Fig. 6 |. STOML2 is essential for NDUFS4-mediated improvement of RSCs formation and cristae remodeling.

a, Immunoblot analysis of indicated proteins in NDUFS4 overexpression stable podocytes cultured in high glucose (HG) without (HG+DOX) or with (HG+DOX+STOML2KO) STOML2 CRISPR targeting; parental podocyte without Ndufs4 transduction was used as a control (HG). NDUFS4 was blotted with V5 tag antibody. b, BN-PAGE of digitonin-solubilized mitochondrial proteins from the same cells as shown in Fig. 5A stained with Coomassie or immunoblotted (IB) with OXPHOS cocktail or STOML2 antibodies. RSC: respiratory supercomplexes, DOX: doxycycline. c, Representative TEM micrographs of mitochondria in cells described in Fig. 6a, and cristae density measurements by IMM/OMM ratio (d), total cristae length (e) and cristae junction (f), (n=60 mitochondria, scale bars: 200 nm). IMM: inner mitochondrial membrane, OMM: outer mitochondrial membrane. g, Structure of mouse STOML2 wild type (WT) and deletion mutant constructs engineered with HA-tag at the C-terminus. MTS: mitochondrial targeting sequence. HP: hydrophobic hairpin. STOM: stomatin. CTD: C-terminal coiled-coil domain. β1–4: β1–4 sheets in STOM domain. α1–5: α1–5 helices in STOM domain. Protein-protein docking simulation of human STOML2 (blue) and NDUFS4 (green; in the context of human respirasome). h, GST pull-down assay from HEK293T cells overexpressing indicated STOML2-HA fusion proteins or deletion mutants. WT: full length wild type, ΔCTD: deletion mutant of C-terminal domain, ΔHP: deletion mutant of hydrophobic hairpin domain (Δ29–78), ΔSTOM: deletion mutant of stomatin domain (Δ79–212), Δ70–109: β1–3 sheets mutant, Δ110–168: α1–4 helices mutant, Δ169–212: β4 sheet and α5 helix mutant. Data are presented as median ± IQR (Bold line: median, and dot line: IQR). *P < 0.05, **** P < 0.0001. Kruskal-Wallis with post-hoc Dunn’s test (d-f).

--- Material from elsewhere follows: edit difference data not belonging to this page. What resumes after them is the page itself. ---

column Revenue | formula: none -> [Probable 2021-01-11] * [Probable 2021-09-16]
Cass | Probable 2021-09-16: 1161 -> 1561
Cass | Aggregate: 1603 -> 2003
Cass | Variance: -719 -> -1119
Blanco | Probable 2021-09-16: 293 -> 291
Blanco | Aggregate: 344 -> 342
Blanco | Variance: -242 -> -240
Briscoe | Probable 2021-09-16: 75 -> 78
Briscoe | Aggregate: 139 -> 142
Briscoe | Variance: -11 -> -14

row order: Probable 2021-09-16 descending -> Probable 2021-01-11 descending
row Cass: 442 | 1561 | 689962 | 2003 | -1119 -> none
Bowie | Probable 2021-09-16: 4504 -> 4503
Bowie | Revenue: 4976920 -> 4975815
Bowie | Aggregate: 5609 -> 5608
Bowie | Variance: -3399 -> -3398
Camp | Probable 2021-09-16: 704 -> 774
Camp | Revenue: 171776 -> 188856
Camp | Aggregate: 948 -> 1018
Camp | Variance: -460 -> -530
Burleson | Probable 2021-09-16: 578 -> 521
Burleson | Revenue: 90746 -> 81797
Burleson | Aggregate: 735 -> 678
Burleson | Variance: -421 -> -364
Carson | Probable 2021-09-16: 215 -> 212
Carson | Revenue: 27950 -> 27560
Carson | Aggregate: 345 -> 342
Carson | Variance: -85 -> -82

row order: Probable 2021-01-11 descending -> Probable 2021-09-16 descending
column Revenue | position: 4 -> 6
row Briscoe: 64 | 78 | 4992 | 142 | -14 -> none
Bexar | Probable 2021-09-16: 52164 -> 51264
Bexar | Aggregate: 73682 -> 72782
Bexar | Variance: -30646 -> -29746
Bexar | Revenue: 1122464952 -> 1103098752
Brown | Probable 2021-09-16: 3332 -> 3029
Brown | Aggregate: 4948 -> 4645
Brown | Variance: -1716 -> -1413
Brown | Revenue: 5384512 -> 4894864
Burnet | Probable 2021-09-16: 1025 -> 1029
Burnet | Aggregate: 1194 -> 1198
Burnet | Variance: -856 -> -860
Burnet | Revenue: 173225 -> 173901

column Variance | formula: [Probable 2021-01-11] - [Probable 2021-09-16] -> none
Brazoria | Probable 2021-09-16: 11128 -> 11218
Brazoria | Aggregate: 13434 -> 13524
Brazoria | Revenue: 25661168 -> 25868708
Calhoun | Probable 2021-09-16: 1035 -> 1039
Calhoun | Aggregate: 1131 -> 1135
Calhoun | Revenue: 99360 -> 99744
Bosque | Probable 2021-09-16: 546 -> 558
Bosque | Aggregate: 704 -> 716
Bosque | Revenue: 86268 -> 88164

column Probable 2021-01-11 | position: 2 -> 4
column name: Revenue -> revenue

Fig. 7 |. Schematics of NDUFS4-mediated cristae remodeling in DKD.

Normal crista structure (top) and proposed model depicting the remodeling of ETC in podocytes from diabetic condition (lower left), and how NDUFS4 OE restored the mitochondrial morphology and function (lower right). DKD: diabetic kidney disease, IMM: inner mitochondrial membrane, OMM: outer mitochondrial membrane, RSC: respiratory supercomplexes.